From Hartson & Pyla’s The UX Book: Process and Guidelines for Ensuring a Quality User Experience (Ch.1 / Agile Chapter)

  • H/P agree with Garrett that UX has long been both the province of computer science (function) and human factors (information/communication) (XX). This means that successful user interaction id heavily dependent on the relation between design and implementation.
  • H/P have some guiding principles for UX: 1) Be goal-directed; 2) Don’t be dogmatic; 3) Context is everything; 4) The answer to most things is “It Depends.”; 5) It’s about people.
  • UX: “The totality of the effect or effects felt by a user as a result of interaction with, and the usage context of, a system, device, or product, including the influence of usability, usefulness, and emotional impact during interaction, and savoring the memory after interaction. ‘Interaction with’ is broad and embraces seeing, touching, and thinking about the system or product, including admiring it and its presentation before any physical interaction” (5).
  • Contextual inquiry: “an early system or product UX lifecycle activity to gather detailed descriptions of customer or user work practice for the purpose of understanding work activities and underlying rationale. The goal of contextual inquiry is to improve work practice and construct and/or improve system designs to support it. Contextual inquiry includes both interviews of customers and users and observations of work practice occurring in its real-world context” (9).
  • Phenomenological aspects of interaction: “the cumulative effects of emotional impact considered over the long term, where usage of technology takes on a presence in our lifestyles and is used to make meaning in our lives” (12).
  • Work activity theory from a Activity Theory orientation vis-à-vis Scandinavia/Russia/Germany is a predecessor to HCI inasmuch as it pushes for ethnographic methods from Anthropology.
  • Agile development: “is a rapid and lightweight approach to software and system development characterized by ultra fine-grained iteration. Coding begins very early, producing early and frequent small releases representing small but working functionality” (620).
  • Agile development works because of these tenants (Beck 2000 – Extreme Programming Explained):
    • Individuals and interactions over processes and tools
    • Working software over comprehensive documentation
    • Customer collaboration over contract negotiation
    • Responding to change over following a plan (621)
  • Customer story planning in agile development: the practice of using customer/user narratives to define wants/needs in the agile software development process. User stories describing features that bring value/utility initiates request aggregation. Prioritizing by users results in developmer implementation.
  • Agile development requires communication, not documentation; hence, the development of forum-based help/FAQ sites rather than comprehensive formal documentation (630).

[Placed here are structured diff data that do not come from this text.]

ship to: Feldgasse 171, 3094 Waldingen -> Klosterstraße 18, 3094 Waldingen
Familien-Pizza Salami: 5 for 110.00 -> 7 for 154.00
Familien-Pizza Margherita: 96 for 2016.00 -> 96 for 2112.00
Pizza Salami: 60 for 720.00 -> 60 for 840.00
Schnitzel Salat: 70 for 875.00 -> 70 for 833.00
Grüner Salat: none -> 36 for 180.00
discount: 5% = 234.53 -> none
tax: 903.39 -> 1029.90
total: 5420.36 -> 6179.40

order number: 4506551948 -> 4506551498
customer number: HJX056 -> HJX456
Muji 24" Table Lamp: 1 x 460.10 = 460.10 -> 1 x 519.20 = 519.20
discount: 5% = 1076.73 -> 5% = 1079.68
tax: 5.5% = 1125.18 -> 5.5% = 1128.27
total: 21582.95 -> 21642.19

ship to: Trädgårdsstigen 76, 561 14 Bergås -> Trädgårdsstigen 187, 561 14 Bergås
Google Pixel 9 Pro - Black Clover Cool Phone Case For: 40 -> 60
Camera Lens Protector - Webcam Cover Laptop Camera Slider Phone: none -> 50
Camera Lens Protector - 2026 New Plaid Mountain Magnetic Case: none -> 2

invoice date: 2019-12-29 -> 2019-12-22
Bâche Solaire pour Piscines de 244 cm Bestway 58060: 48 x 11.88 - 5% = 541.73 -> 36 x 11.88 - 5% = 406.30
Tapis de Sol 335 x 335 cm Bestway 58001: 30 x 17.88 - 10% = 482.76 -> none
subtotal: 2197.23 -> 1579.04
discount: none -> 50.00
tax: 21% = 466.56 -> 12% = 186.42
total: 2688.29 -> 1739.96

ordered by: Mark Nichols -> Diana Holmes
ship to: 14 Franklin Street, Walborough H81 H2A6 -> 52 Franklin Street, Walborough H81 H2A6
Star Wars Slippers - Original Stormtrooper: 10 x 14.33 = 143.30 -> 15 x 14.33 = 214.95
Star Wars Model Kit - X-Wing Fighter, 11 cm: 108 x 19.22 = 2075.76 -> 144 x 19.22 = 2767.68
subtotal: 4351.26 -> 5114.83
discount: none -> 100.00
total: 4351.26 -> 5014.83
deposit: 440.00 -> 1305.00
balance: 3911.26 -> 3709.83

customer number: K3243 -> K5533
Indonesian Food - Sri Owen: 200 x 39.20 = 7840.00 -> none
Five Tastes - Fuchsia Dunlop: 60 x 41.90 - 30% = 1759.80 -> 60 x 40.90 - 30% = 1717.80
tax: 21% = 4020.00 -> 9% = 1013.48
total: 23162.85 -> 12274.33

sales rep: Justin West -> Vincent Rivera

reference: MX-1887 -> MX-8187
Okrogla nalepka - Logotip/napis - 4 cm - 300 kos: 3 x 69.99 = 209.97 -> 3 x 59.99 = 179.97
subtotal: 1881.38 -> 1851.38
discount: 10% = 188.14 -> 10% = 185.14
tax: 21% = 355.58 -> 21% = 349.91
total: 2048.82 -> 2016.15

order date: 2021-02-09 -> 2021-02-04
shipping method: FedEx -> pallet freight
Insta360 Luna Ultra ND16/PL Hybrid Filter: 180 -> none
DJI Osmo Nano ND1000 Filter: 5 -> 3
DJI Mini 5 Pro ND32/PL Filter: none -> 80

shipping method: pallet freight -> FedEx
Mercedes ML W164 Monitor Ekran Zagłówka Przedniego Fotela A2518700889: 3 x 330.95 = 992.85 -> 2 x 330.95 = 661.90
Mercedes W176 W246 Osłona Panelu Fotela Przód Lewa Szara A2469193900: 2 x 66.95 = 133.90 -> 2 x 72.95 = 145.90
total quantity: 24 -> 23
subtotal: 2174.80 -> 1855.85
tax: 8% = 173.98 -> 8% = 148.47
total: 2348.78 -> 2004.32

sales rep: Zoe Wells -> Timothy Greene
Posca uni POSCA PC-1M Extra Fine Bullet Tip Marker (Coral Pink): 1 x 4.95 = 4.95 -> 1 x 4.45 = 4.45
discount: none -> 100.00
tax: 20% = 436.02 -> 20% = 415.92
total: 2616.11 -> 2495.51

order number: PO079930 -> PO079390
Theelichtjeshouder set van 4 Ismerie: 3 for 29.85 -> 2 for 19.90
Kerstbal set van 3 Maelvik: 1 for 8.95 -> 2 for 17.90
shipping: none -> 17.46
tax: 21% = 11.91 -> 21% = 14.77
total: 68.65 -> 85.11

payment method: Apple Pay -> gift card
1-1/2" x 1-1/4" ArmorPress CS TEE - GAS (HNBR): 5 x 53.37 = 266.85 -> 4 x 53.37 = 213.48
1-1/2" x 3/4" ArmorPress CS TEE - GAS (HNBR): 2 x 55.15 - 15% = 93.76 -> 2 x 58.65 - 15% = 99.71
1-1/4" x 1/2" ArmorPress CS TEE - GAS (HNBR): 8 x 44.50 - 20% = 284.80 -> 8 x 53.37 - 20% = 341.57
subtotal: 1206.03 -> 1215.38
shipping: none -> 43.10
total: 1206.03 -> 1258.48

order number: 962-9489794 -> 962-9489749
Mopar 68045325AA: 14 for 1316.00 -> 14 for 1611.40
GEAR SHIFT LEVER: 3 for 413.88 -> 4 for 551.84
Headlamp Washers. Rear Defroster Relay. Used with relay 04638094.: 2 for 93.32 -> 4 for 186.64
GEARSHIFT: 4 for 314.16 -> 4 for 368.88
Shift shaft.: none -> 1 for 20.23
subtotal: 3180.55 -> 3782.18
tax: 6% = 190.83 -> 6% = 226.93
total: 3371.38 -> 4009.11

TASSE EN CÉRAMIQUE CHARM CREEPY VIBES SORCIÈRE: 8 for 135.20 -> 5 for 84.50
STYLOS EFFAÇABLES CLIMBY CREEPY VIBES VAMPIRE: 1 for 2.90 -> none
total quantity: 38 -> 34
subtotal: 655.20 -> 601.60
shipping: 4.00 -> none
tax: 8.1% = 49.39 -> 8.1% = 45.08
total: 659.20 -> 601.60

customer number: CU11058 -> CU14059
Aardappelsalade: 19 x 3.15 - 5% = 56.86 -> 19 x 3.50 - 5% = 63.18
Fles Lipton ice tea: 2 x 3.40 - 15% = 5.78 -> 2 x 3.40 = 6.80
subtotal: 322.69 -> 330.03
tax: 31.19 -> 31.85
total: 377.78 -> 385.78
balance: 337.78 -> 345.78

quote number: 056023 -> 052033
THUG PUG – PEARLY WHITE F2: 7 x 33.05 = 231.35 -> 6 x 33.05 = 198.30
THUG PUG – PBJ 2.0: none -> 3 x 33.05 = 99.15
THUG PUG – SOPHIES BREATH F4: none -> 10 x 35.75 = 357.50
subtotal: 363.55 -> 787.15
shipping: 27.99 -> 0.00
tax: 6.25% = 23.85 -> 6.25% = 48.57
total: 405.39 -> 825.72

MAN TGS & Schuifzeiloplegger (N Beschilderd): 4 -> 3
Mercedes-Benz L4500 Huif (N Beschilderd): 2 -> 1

Some preliminary thoughts on Hartson/Pyla’s UX Book and RGS

  • Contextual inquiry: This methodological approach in UX seems apropros for connecting RGS and UX. Need to dig more here; however, a sustained investigation into user practices should yield “an understanding of work activities and underlying rationale,” or, in RGS parlance, an understanding of the structural and substantive qualities of work . . . or at least a mapping of the types of situations and their exigence in the social world of work/play.
  • The phenomenological aspects of interaction are an odd exercise in synchronicity and diachronicity. From the synchronic perspective, UX is a phenomenon experienced anew in each technological interaction. This allows for slight modifications of use . . . and a corresponding transformation in the genre at an incremental rate. From the diachronic perspective, the phenomenological aspects of UX are intimately tied to the social exigence and formal structure of genre constructions over time. As such, the user experience is cumulative and the aggregate is bound up in the formal and substantive needs the genre (technology) fulfills. Bringing together RGS from an Activity Theory orientation with contextual inquiry via analyses of phenomenological interactions produces a culturally-bound, historical analysis of UX that accounts for form, substance and medium inside sociocultural-historical systems and moments of incremental change.
  • Agile development: Seems like is always already in a process of agile development . . . especially because spaces like The Laboratory allow for users to connect to the development cycle via requests/discussions/etc. The Laboratory is essentially the space where contextual inquiry occurs as this is a site that exists outside the bounds of work. Questions to be considered: 1) What’s the relationship between agile development and the phenomenological aspects of interaction?; 2) How does that aforementioned relationship fit in with an RGS approach to understanding tool mediation and UX?
  • Customer story planning (Hartson & Pyla 622) is the primary way that agile softare development processes proceed in sites of participatory archival creation/curation === sites of distributed social production. This is especially true of open-source CMS development (think WordPress, Joomla!, Drupal, Gazelle).